Una Noche Histórica en Independence Park
Kingston, Jamaica — En una noche dramática e inolvidable en Independence Park, Curazao aseguró su primera clasificación a una Copa Mundial de la FIFA tras empatar 0–0 contra Jamaica. El pitazo final confirmó lo que generaciones de curazoleños habían soñado durante décadas: la isla estará en el Mundial 2026 y se convierte en el país más pequeño en aparecer en un torneo masculino de la FIFA.
Un Partido Tenso Bajo Circunstancias Inusuales
Curazao llegó al encuentro con un desafío inesperado. El entrenador Dick Advocaat regresó a los Países Bajos por un asunto familiar, dejando a Dean Gore al mando en la línea técnica. A pesar de la situación, la “Ola Azul” inició con calma y determinación.
Jamaica presionó desde el primer minuto. Un rebote caótico dejó a Bobby De Cordova-Reid con una oportunidad clara, pero Eloy Room reaccionó con rapidez para evitar el gol. Jamaica continuó creando peligro y estrelló tres remates contra los postes.
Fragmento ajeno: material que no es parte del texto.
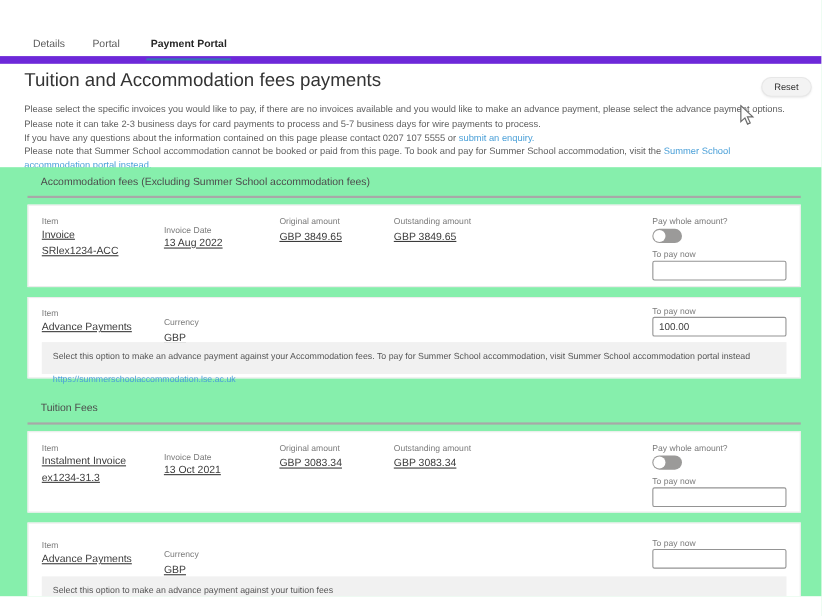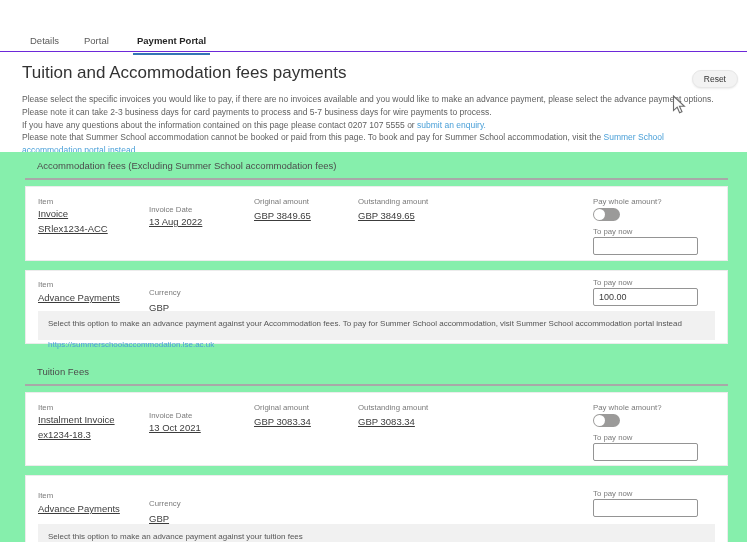"Details" .tabbar { border-bottom: 1px solid #6d28d9 -> 7px solid #6d28d9 }
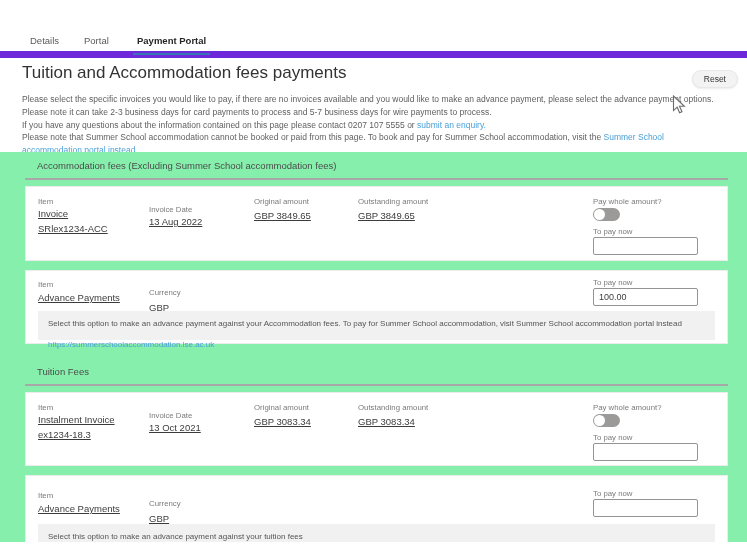"100.00" .pay-input { width: 105px -> 122px }
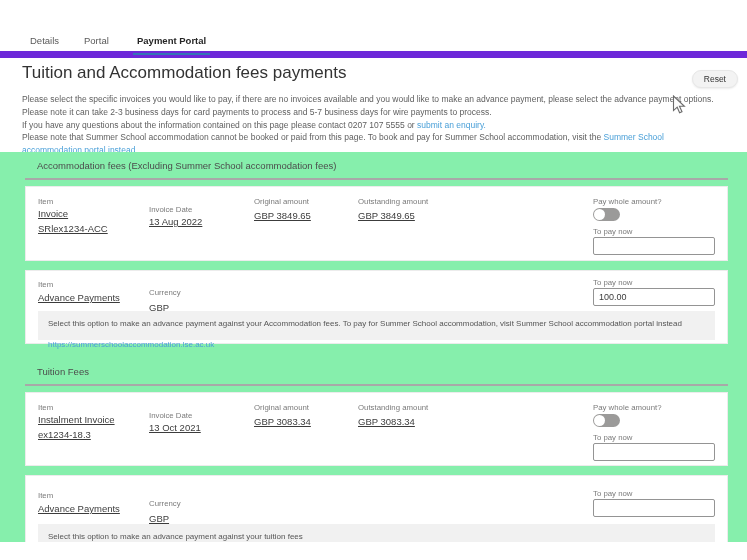"ex1234-18.3" span.val { text: ex1234-18.3 -> ex1234-31.3 }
El más cercano fue un potente cabezazo de Shamar Nicholson que sacudió el travesaño tras una brillante jugada de Dexter Lembikisa y Johnathan Russell.
Gol de Antonisse Anulado por Fuera de Juego
A mitad del segundo tiempo, Curazao creyó haber dado el golpe definitivo. Jeremy Antonisse finalizó una excelente jugada colectiva con un remate bajo que superó a Andre Blake. Los aficionados visitantes celebraron y el estadio quedó en silencio. Sin embargo, el asistente levantó la bandera. Tras una breve discusión, el árbitro confirmó el fuera de juego en la acción previa y anuló el gol.
El tanto invalidado aumentó aún más la tensión en un partido ya cargado de emociones. Curazao se reagrupó de inmediato, ajustó su defensa y mantuvo la concentración.
Dramático Final y Penal Revertido
La tensión alcanzó su punto máximo en el tiempo añadido. Dujuan Richards ingresó al área y cayó tras un contacto con Jeremy Antonisse. El árbitro sancionó penal y la afición explotó en celebración. Sin embargo, el VAR intervino. Tras revisar la jugada, los árbitros determinaron que Antonisse había tocado el balón limpiamente.
Un Camino de Tres Décadas
Este logro corona una evolución de 30 años. Durante los años 90 y principios de los 2000, Curazao jugó como parte de las Antillas Neerlandesas. El equipo mostraba espíritu competitivo, pero carecía de la estructura necesaria para competir al más alto nivel. Tras la disolución de las Antillas Neerlandesas en 2010, Curazao reconstruyó su identidad futbolística desde cero. Una federación más sólida, mejores programas juveniles y una nueva generación de jugadores —muchos en Europa— transformaron el nivel del equipo.
Para finales de la década de 2010, Curazao ya era respetado en la CONCACAF. El equipo estuvo cerca de grandes hitos, pero no lograba concretar. Ahora, tras años de crecimiento constante, el sueño finalmente se hizo realidad.
El País Más Pequeño en Llegar a un Mundial
Curazao hace historia con una población aproximada de 155,000 habitantes. Islandia, el anterior récord en 2018, tenía alrededor de 335,000. Trinidad y Tobago, que sorprendió en 2006, cuenta con más de un millón. Incluso los debutantes del Mundial 2026 —Uzbekistán, Jordania y Cabo Verde— son considerablemente más grandes. Cabo Verde, a pesar de considerarse pequeño, triplica la población curazoleña.
Ningún país de este tamaño había logrado construir la profundidad, estructura y calidad necesarias para clasificar a un Mundial.
Un Momento que Define a una Nación
Al sonar el pitazo final, los jugadores de Curazao se abrazaron, cayeron al suelo y corrieron hacia sus aficionados. Es una victoria cimentada en la identidad, la determinación y una profunda pasión generacional por este deporte.
Curazao estará en el Mundial, y el mundo observará al país más pequeño en pisar el escenario más grande del fútbol.